Greetings from the Kick-off Seminar of the National Union of University Students in Finland!

Laura Rissanen wrote in Aamulehti on 11 January on the topic of raising the universities’ objectives for degrees. The increase in the number of students has unsurprisingly raised a lot of discussion and also been a relevant topic here in the seminar.

To raise the level of education in Finland is an excellent goal. Nevertheless, we need to remember that this does not happen on its own and increasing the number of students is not a shortcut to happiness. The government programme includes a goal to increase the level of competence in Finland at all levels of education. This goal is not reached merely by multiplying the number of competent people but by ensuring that the quality of education at least remains on the same level. Sufficient resources are vital for the quality of higher education.

In addition to increasing the number of students we need to investigate the methods to improve the circumstances that affect how many people complete their studies. Out of those aged 25–34, 60% already begin studies in higher education. If more people completed their studies, it would already suffice to reach the government’s objectives for higher education.

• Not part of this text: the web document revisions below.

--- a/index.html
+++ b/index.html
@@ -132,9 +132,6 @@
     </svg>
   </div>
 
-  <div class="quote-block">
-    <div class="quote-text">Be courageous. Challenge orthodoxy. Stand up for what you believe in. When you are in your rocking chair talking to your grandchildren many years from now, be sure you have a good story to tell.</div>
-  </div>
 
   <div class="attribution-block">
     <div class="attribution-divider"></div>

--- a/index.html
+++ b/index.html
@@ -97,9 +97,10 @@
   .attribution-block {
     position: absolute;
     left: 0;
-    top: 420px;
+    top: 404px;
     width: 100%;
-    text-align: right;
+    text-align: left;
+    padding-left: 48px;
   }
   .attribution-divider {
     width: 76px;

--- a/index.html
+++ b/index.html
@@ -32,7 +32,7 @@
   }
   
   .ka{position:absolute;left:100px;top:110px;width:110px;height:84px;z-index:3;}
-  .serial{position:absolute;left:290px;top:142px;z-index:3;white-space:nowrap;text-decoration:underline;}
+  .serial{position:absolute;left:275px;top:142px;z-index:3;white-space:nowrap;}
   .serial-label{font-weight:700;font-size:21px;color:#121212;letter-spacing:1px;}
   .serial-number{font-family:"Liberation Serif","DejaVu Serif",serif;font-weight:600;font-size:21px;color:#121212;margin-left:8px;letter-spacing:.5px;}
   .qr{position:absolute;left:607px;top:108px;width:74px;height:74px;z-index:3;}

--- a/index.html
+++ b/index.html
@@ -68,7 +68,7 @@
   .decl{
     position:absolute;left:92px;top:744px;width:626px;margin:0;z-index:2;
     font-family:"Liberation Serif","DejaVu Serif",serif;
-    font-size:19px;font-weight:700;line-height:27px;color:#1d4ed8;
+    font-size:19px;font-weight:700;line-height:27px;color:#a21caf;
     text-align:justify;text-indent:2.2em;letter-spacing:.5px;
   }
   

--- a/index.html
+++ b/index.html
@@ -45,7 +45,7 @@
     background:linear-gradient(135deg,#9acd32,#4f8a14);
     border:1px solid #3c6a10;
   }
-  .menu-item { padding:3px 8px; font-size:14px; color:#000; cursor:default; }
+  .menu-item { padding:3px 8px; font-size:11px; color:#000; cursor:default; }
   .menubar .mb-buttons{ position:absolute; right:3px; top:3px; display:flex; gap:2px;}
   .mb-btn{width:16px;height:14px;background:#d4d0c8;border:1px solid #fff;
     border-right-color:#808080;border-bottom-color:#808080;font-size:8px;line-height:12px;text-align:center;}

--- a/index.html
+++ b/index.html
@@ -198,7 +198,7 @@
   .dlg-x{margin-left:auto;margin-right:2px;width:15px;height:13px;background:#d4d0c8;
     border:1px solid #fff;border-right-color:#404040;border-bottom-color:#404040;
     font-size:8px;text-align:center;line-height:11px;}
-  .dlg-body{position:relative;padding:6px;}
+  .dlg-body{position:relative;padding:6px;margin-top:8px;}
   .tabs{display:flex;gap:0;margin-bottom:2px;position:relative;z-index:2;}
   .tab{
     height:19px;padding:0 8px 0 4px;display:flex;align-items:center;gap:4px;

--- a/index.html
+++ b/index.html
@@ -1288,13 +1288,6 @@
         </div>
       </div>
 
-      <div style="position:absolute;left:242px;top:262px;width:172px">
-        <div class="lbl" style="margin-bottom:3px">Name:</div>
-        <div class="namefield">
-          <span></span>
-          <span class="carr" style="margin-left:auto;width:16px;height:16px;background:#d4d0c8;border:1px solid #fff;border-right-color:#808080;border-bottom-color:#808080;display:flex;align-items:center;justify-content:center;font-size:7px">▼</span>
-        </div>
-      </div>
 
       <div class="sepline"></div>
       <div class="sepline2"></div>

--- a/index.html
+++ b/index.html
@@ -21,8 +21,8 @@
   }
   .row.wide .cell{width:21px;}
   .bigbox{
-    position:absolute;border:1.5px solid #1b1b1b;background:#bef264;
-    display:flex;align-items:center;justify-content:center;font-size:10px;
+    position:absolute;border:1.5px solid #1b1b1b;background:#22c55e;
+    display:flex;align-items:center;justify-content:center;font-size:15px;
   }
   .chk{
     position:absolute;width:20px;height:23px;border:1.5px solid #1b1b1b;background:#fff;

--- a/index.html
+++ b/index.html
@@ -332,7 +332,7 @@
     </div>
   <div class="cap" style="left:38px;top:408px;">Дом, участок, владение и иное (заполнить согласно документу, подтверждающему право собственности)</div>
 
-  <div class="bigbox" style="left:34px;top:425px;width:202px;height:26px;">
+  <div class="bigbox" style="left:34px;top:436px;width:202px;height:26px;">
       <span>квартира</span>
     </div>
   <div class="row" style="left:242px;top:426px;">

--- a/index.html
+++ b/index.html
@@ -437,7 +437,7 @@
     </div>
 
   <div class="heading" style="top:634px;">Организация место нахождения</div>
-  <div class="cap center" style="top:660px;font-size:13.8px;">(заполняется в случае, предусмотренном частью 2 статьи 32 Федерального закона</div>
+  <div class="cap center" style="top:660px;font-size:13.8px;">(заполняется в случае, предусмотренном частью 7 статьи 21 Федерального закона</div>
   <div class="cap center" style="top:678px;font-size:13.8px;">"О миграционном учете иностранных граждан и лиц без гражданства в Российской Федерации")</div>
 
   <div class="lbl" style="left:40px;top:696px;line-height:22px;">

However, this requires investments as we need to enable studying by securing students’ income and well-being. The reason that students delay or discontinue their studies cannot be that they have to work to secure their income.

We students do not second the model mentioned in Rissanen’s opinion piece that would only make the first degree free. Without the option of a free second degree, the opportunities to move to a different field would be limited. The field for which students initially educate themselves might not meet their expectations. Individuals also should not be punished for unexpected changes in the job market that require them to update their competences.

It is good to remember that even at this moment, the education in Finland is not free for all. International students that come from outside the EU and EEA countries have to pay tuition fees. These tuition fees cost 80,000–12,000 euros in Tampere. The majority of students required to pay the tuition fee are nevertheless eligible for scholarships provided by Finnish universities.

We want education to be free for all students, including international students and those taking a second degree. Free education has historically been Finland’s biggest act to promote equality and its accomplishments should not be run down with short-sighted action.